Data and insight remain key to the improvement of customer experience management. Through surveys, feedback, opinion polls and reviews, customer-focused brands find ways to know their customers, understand their preferences and serve them right. However, sometimes the end goal which is the application of insights from these data to value for customers gets lost in the tracks. Due to uncertainty of the current times, brands may be tempted to adopt run-off-the-mill strategies to keep up with the moment, without ensuring that these are exactly fitting with the needs of their customers. However, these are the right times to be flexible to new trends in customer needs and expectations and to tailor product, service and experience solutions to them. Forbes reported that while pre-COVID, 27% of shoppers found curbside pickup important, during the pandemic, 53% found it important – nearly double the demand. This sheds the light on the waves of change in customer needs during this season, implying that brands ought to respond in accordance with the needs of their customers, just as swiftly and specifically. 

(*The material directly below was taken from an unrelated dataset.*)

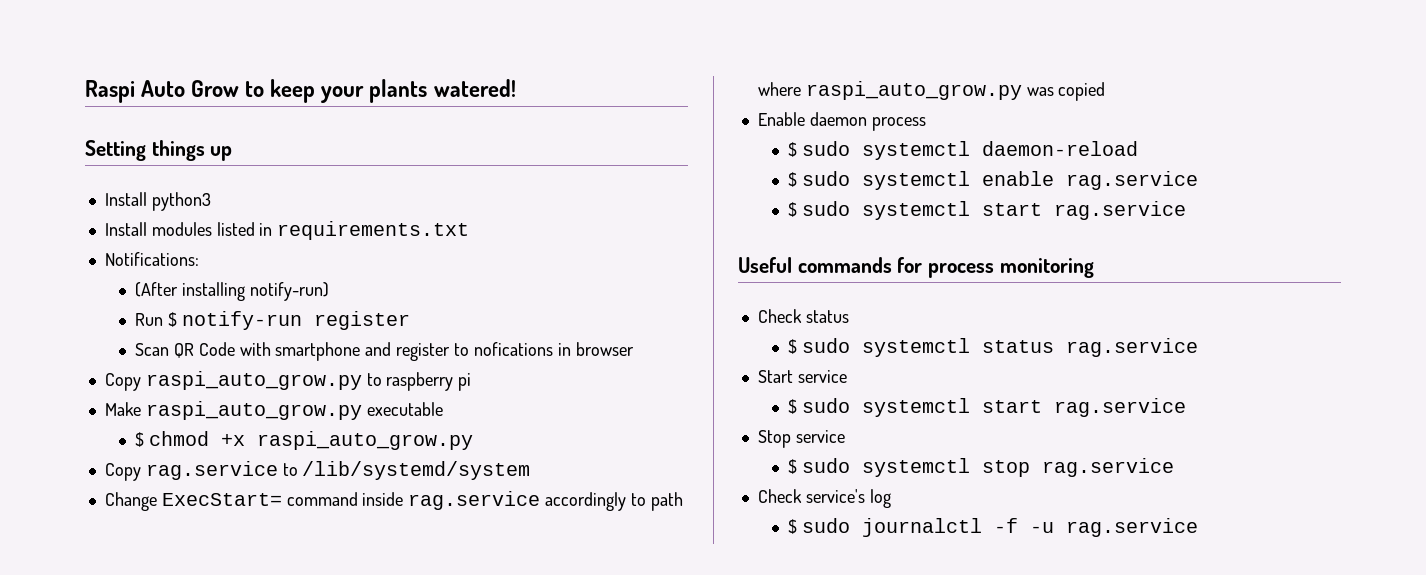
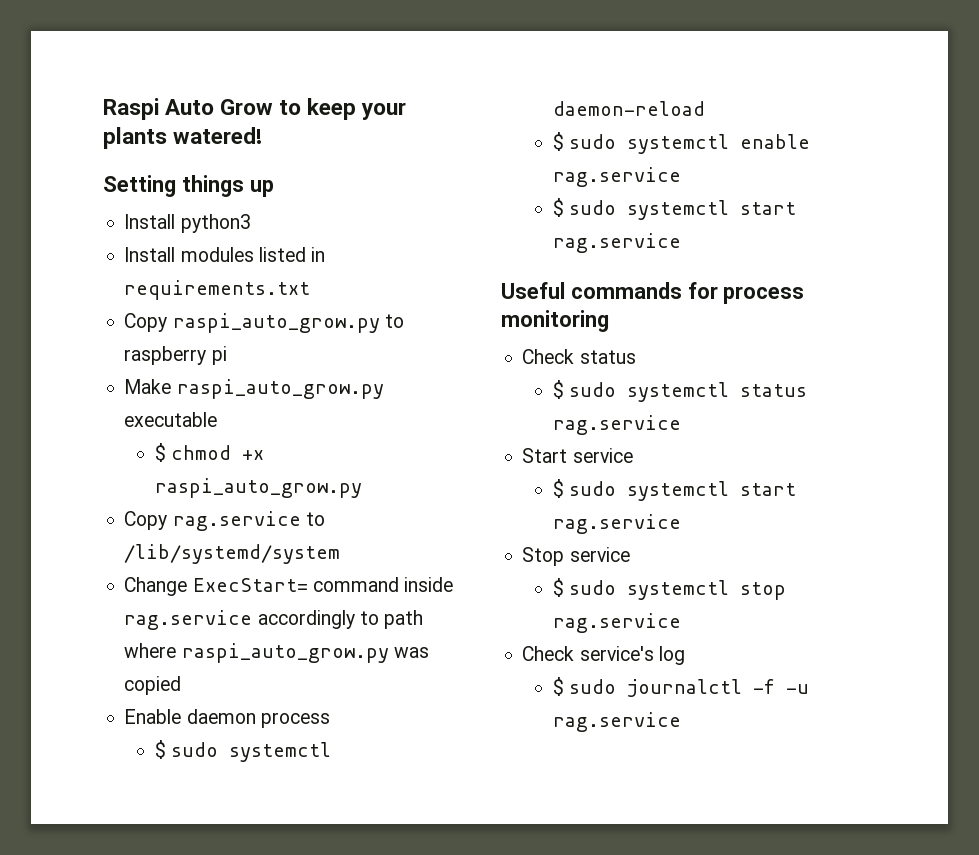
- Notifications:
- (After installing notify-run)
- Run $ notify-run register
- Scan QR Code with smartphone and register to nofications in browser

In all, the COVID-19 pandemic brought with it new trends and adaptations in market conditions but it didn’t eliminate the need for warmth, humanity and excellence in the path connecting demand and supply wherein customer experience lies. Just as custom backgrounds shot up to become the icing on the cake of video conferencing in this period, “personal touch” remains spice and flavour to the customer experience journey. As such, brands that stay intentional about keeping the personal touch in check this period will have their loyal customers to thank for at the end of the day.